WHAT THE TASK ASKS:
For this exercise, output the line holding "subtotal: 153.58 -> 183.38" and all subsequent lines of the entries below, unchanged, up to and including the last.

Change detection data:
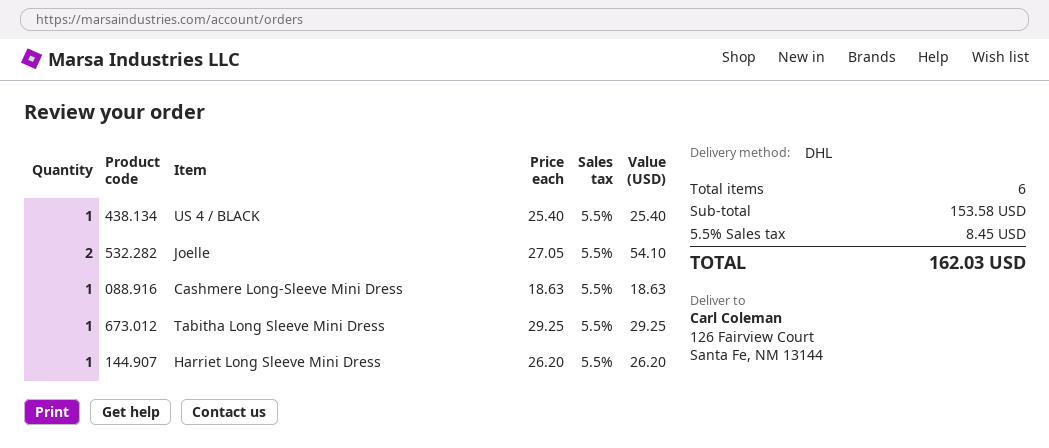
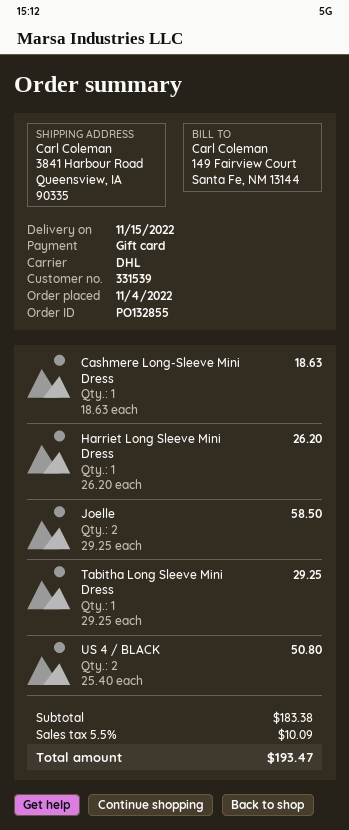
ship to: 126 Fairview Court, Santa Fe, NM 13144 -> 3841 Harbour Road, Queensview, IA 90335
US 4 / BLACK: 1 x 25.40 = 25.40 -> 2 x 25.40 = 50.80
Joelle: 2 x 27.05 = 54.10 -> 2 x 29.25 = 58.50
subtotal: 153.58 -> 183.38
tax: 5.5% = 8.45 -> 5.5% = 10.09
total: 162.03 -> 193.47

YOUR RESPONSE:
subtotal: 153.58 -> 183.38
tax: 5.5% = 8.45 -> 5.5% = 10.09
total: 162.03 -> 193.47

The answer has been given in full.